§ Instructions to follow
The data below contains pictures, which are to be skipped; the lines starting at the line with "html: <div>random-block copolymer" and ending at the line with "none -> <div>#" are to be output exactly, both ends included.

§ Supplied records
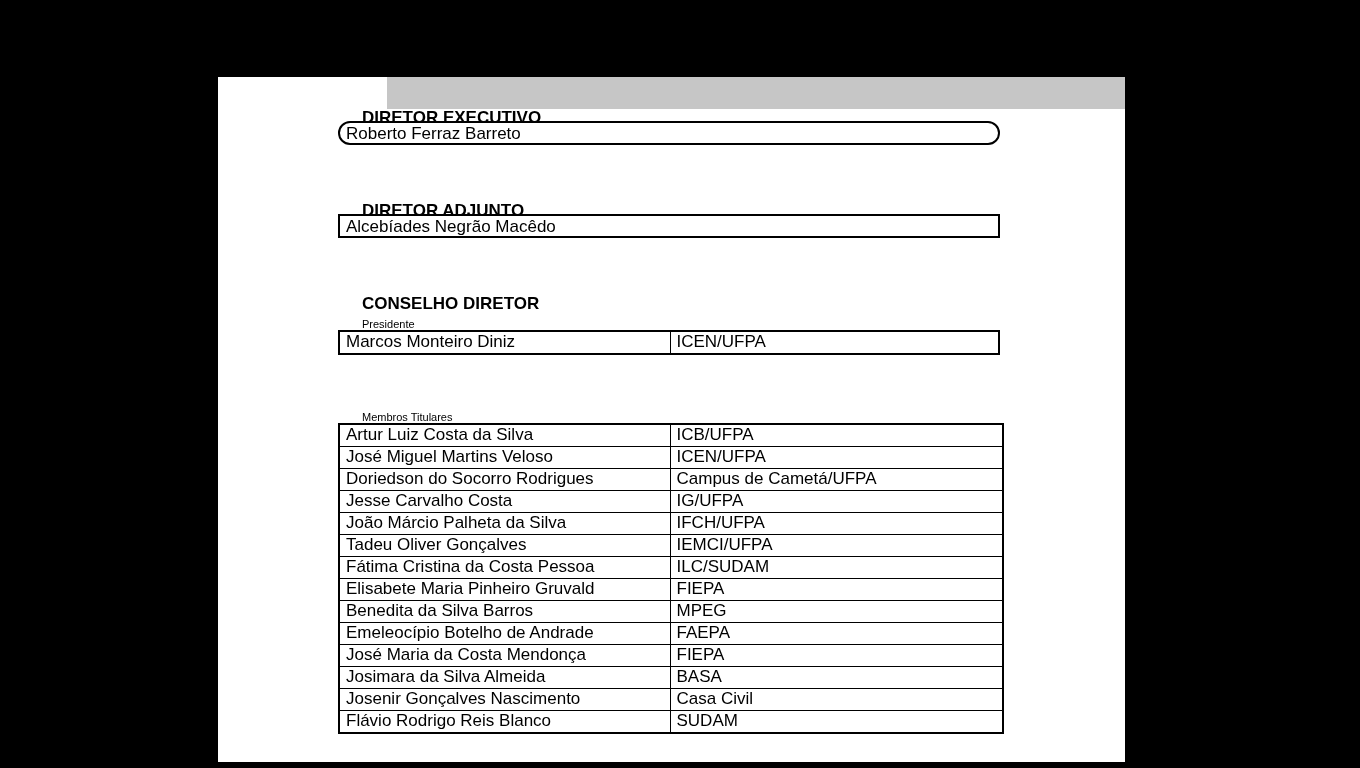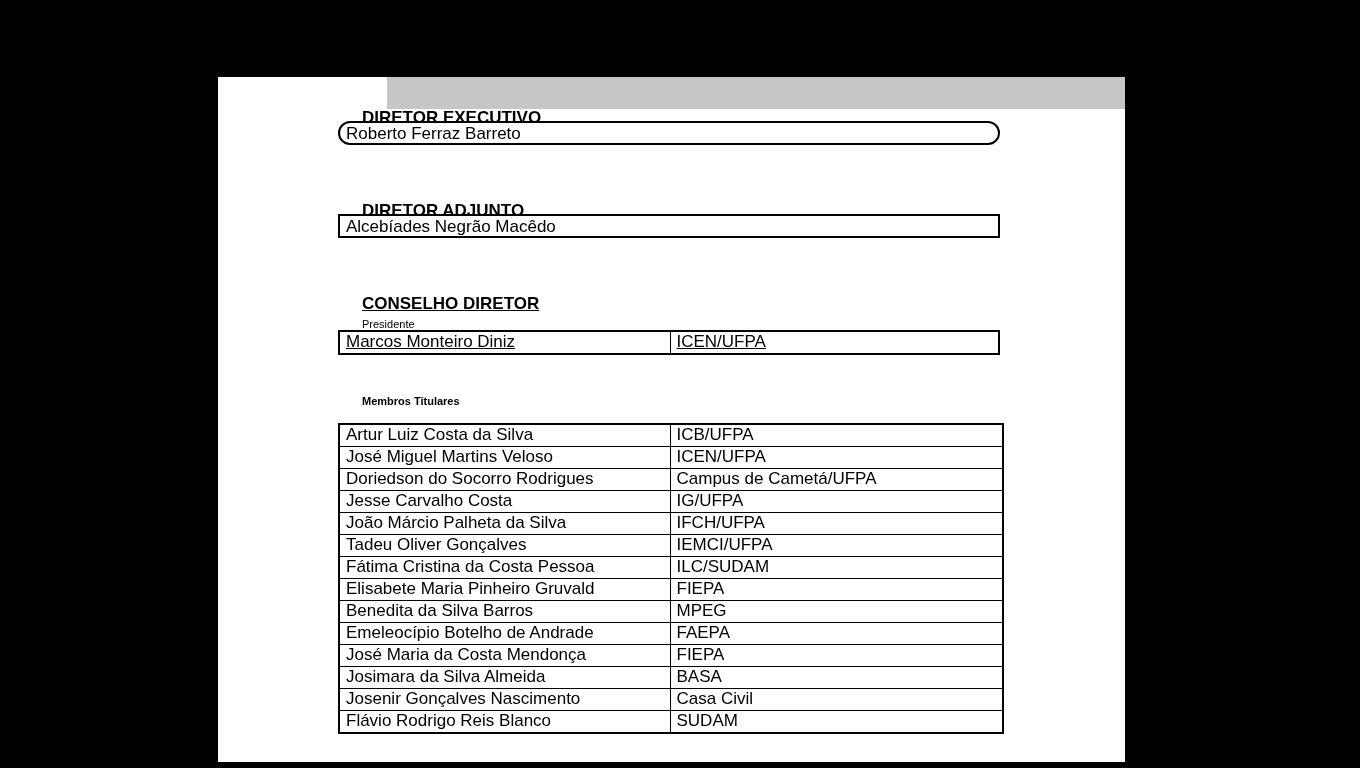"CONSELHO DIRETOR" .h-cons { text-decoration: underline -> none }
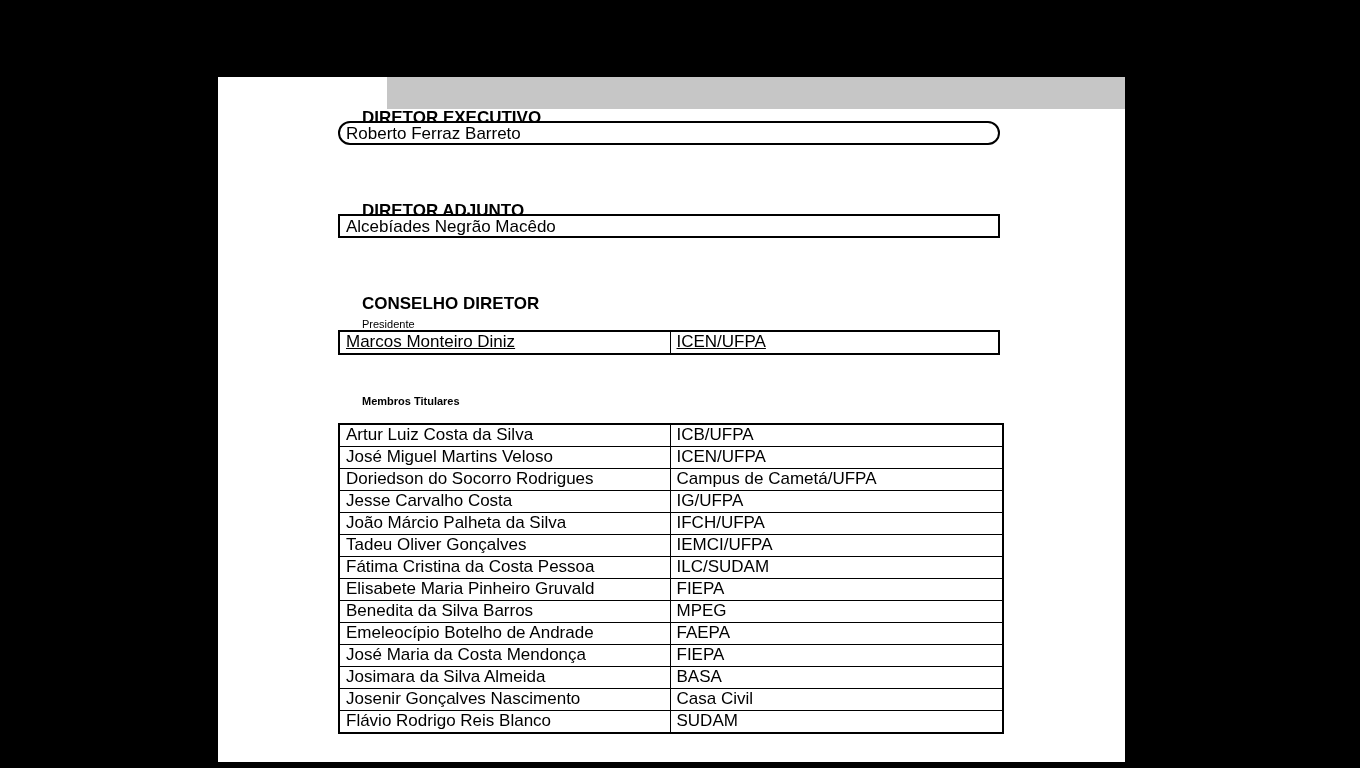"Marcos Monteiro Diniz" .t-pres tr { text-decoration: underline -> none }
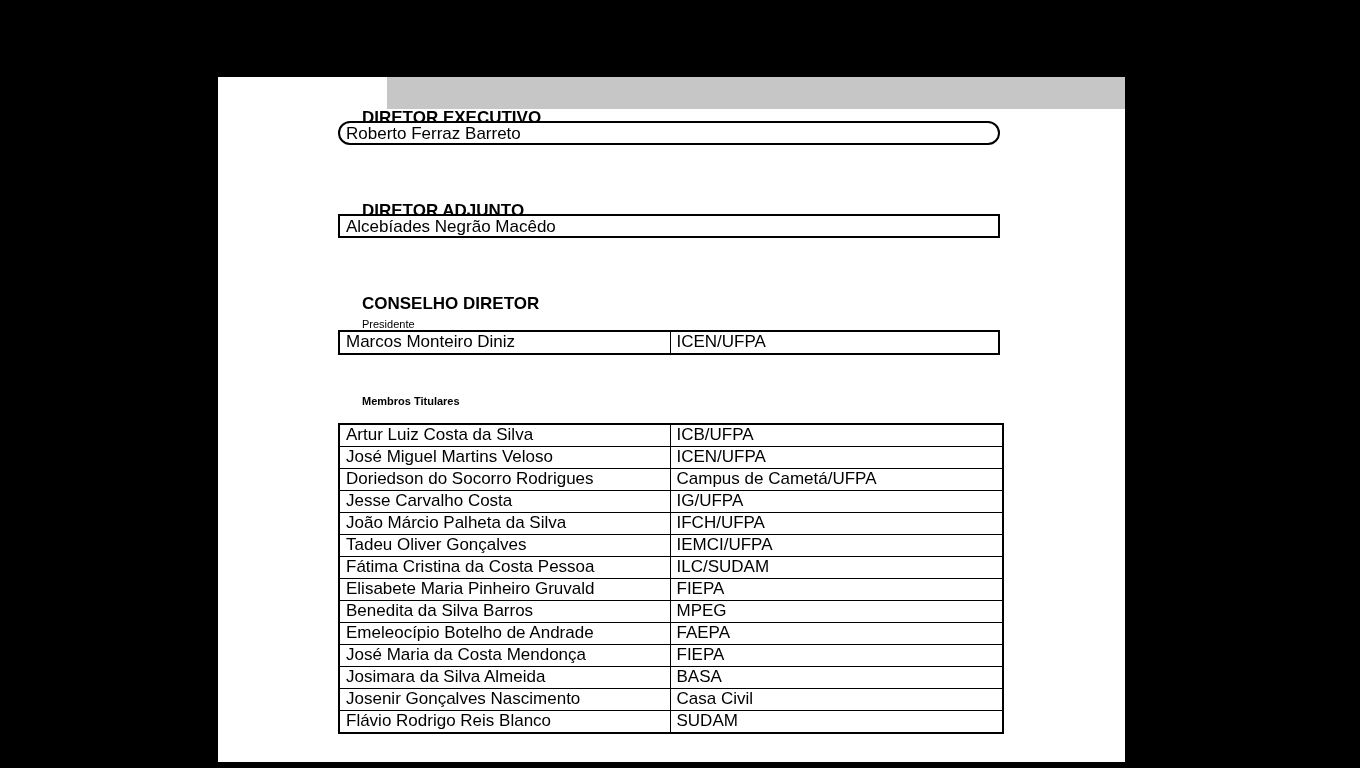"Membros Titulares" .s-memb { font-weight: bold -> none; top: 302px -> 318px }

==

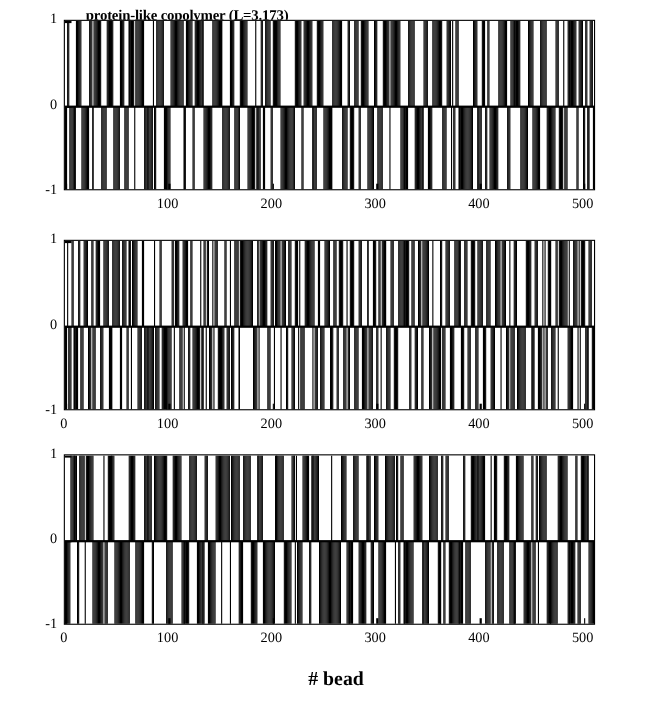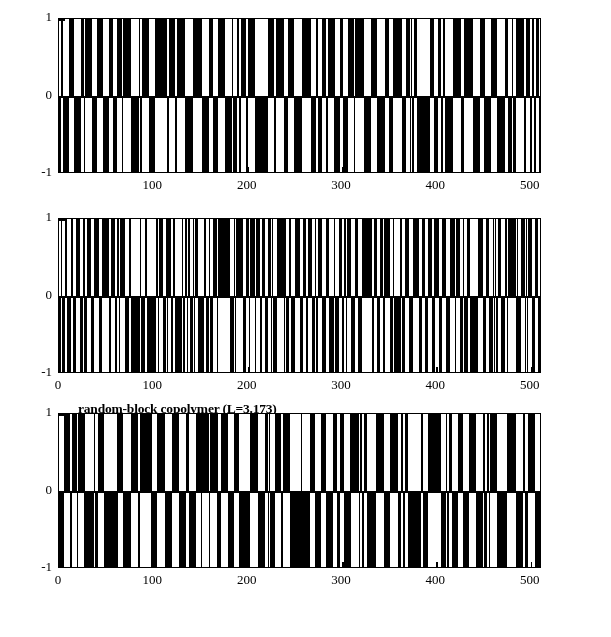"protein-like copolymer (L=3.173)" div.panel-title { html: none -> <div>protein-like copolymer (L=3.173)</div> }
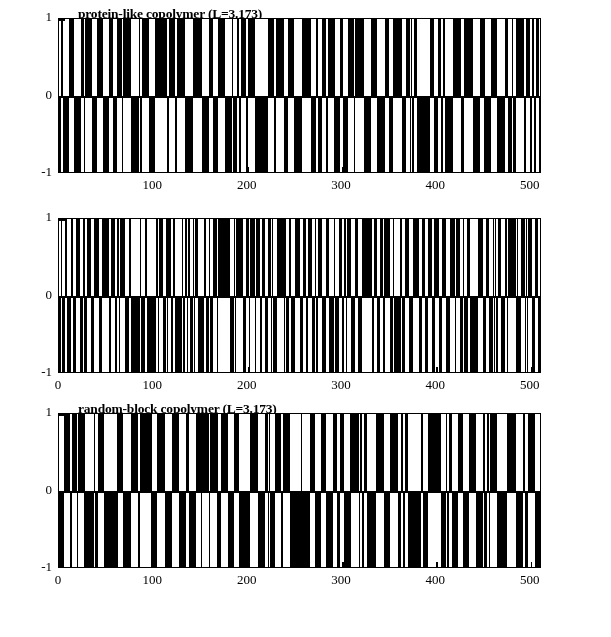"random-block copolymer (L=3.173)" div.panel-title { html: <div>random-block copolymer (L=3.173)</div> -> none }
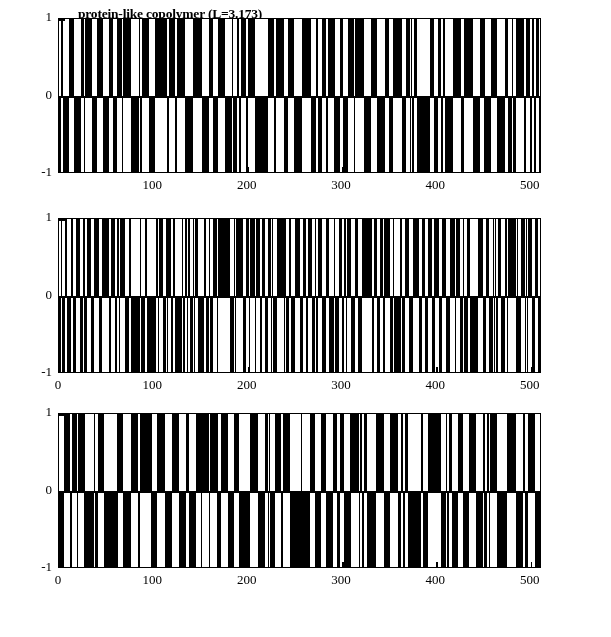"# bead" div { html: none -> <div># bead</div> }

§ Response to this exercise
"random-block copolymer (L=3.173)" div.panel-title { html: <div>random-block copolymer (L=3.173)</div> -> none }
"# bead" div { html: none -> <div># bead</div> }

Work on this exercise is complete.